More ideas. Still flummoxed though on how to take interesting pictures of books for IG.
I also uploaded pics of the teen cave to Instagram
Because I’m also flummoxed on how to take interesting room shots for IG. Maybe practice has to make perfect at some point.
And listened to Bossanova music
Because in the workweek I get stuck in the grind of what works for me while I’m working (classic rock and 90s alt), driving (80s pop), and waking up (Beatles). Paganini and Mamas and the Papas is one thing, but Bassanova elevates the non-musical grind experience to a whole new level.
While I got a brilliant idea for a work project.

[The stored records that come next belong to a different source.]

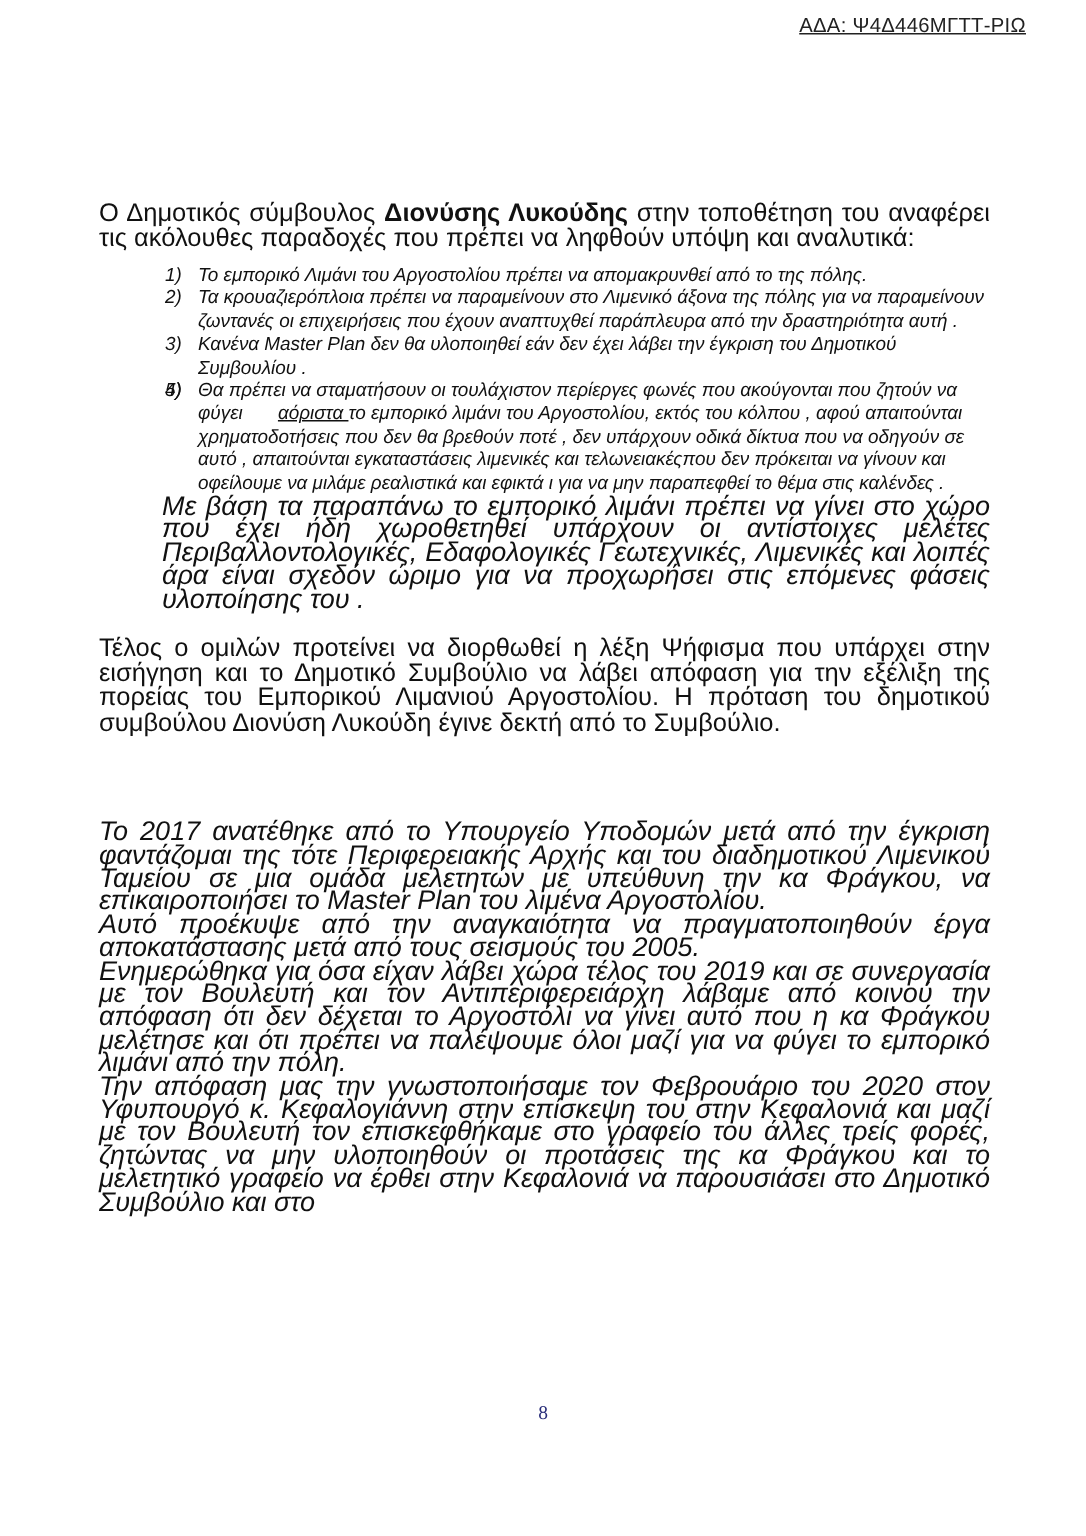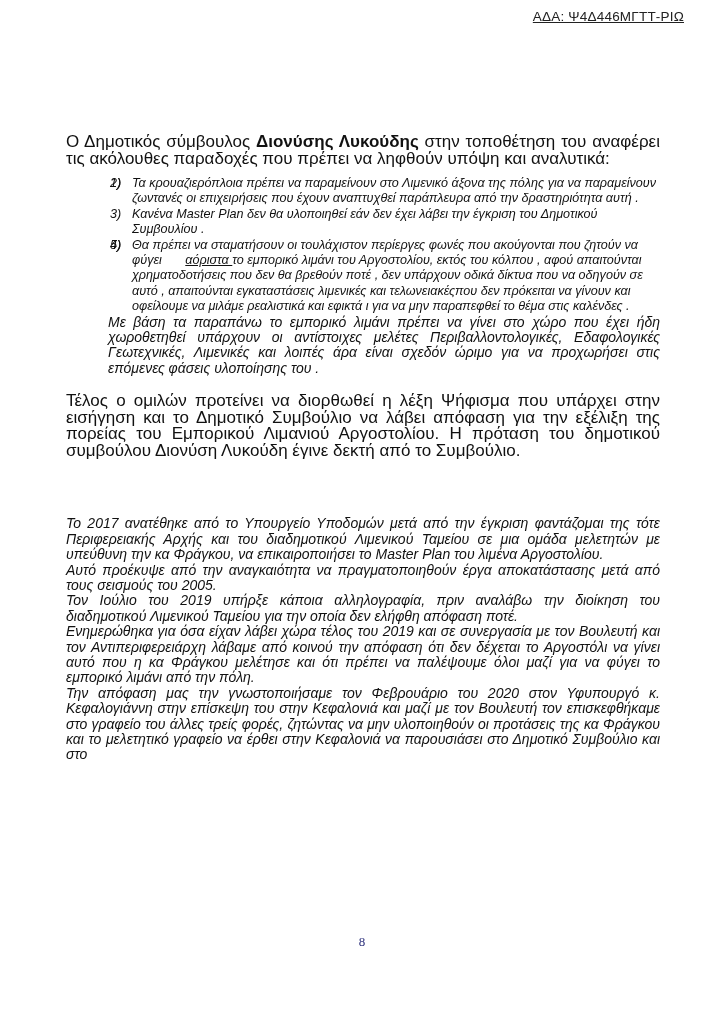"Το εμπορικό Λιμάνι του Αργοστολίου" span { html: none -> <span>Το εμπορικό Λιμάνι του Αργοστολίου πρέπει να απομακρυνθεί από το της πόλης.</span> }
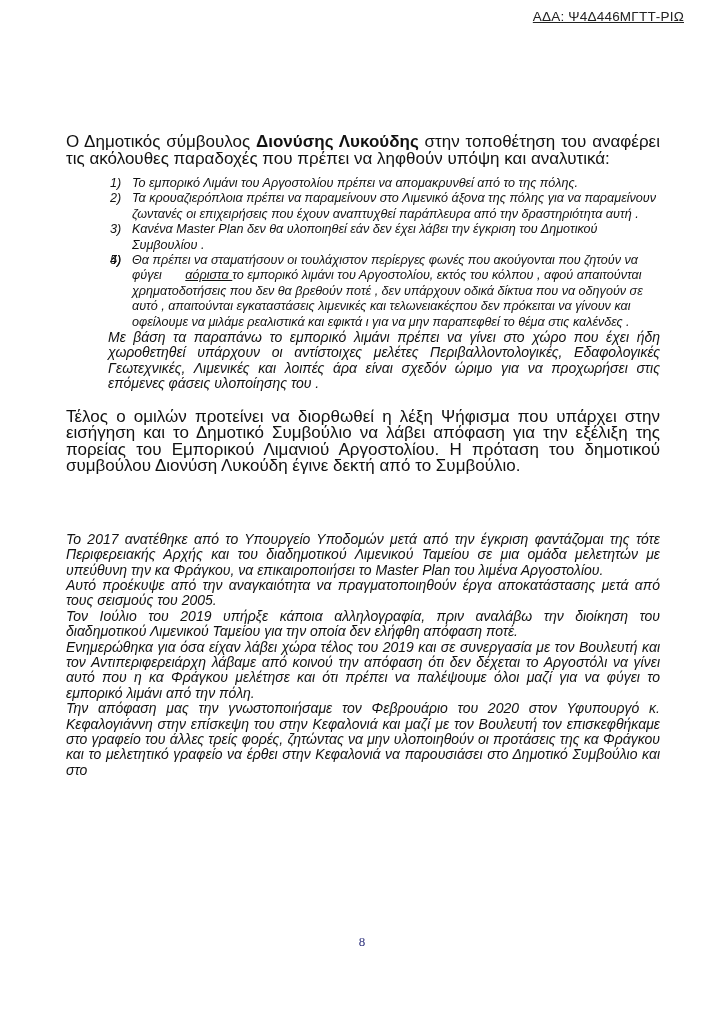"Με βάση τα παραπάνω το" .it { font-size: 14px -> 18px }
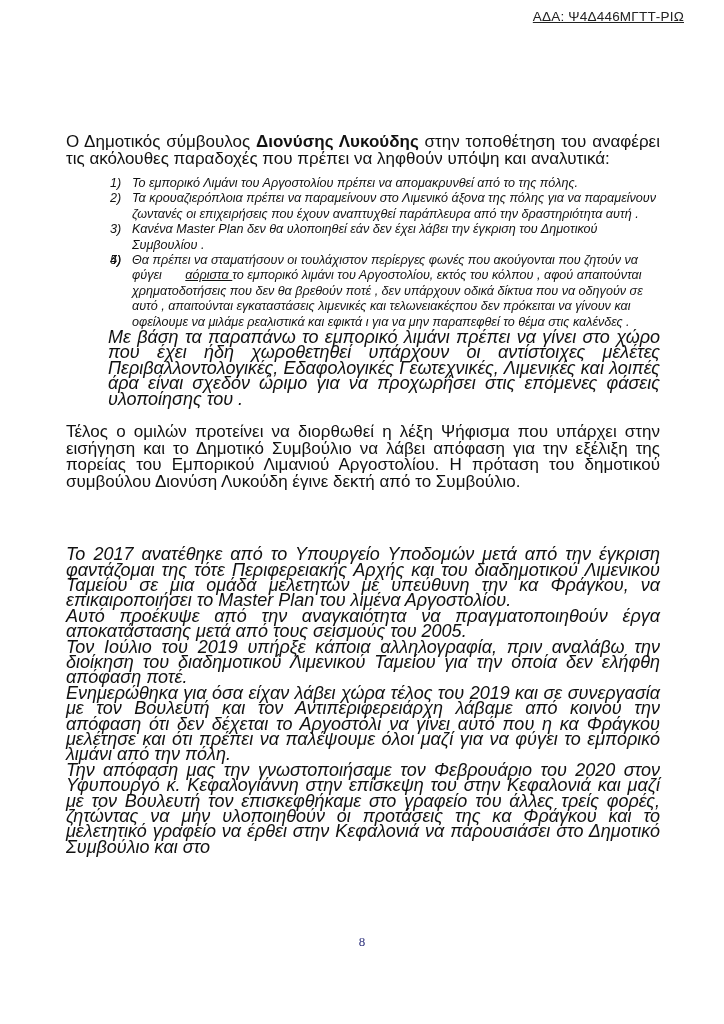"Τον Ιούλιο του 2019 υπήρξε" p.it { html: <p>Τον Ιούλιο του 2019 υπήρξε κάποια αλληλογραφία, πριν αναλάβω την διοίκηση του διαδημοτικού Λιμενικού Ταμείου για την οποία δεν ελήφθη απόφαση ποτέ.</p> -> none }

Indeed. I already messaged my boss. That whole productivity part? I know what my next project is.
Finally, we will be watching a family movie tonight and
We stick to 30-minute classic comedies on the weekdays because that’s about all we can stay awake for. We are all in on the 2-hour storyline for tonight…
Take notice—I blogged.
I haven’t done it in a really long while. I started this post with the intention to record and remember and also to appreciate what a good, solid weekend off can do. But in the process, I noticed something—most of my notable activities are about making connections with friends and family, as well as taking a moment to explore music and books and ideas that don’t necessarily directly fulfill the requirements of work products.
However, it’s funny how so many of these weekend activities will also feed into my work-life. That may be related to the type of work I do and the freedom I have in guiding the creative direction on many projects (thank you, work). But that’s kind of an aside here. Really, the real lesson is that weekends are for making connections, deepening relationships, and trying new things—and for this reason, it’s fundamentally important to protect them.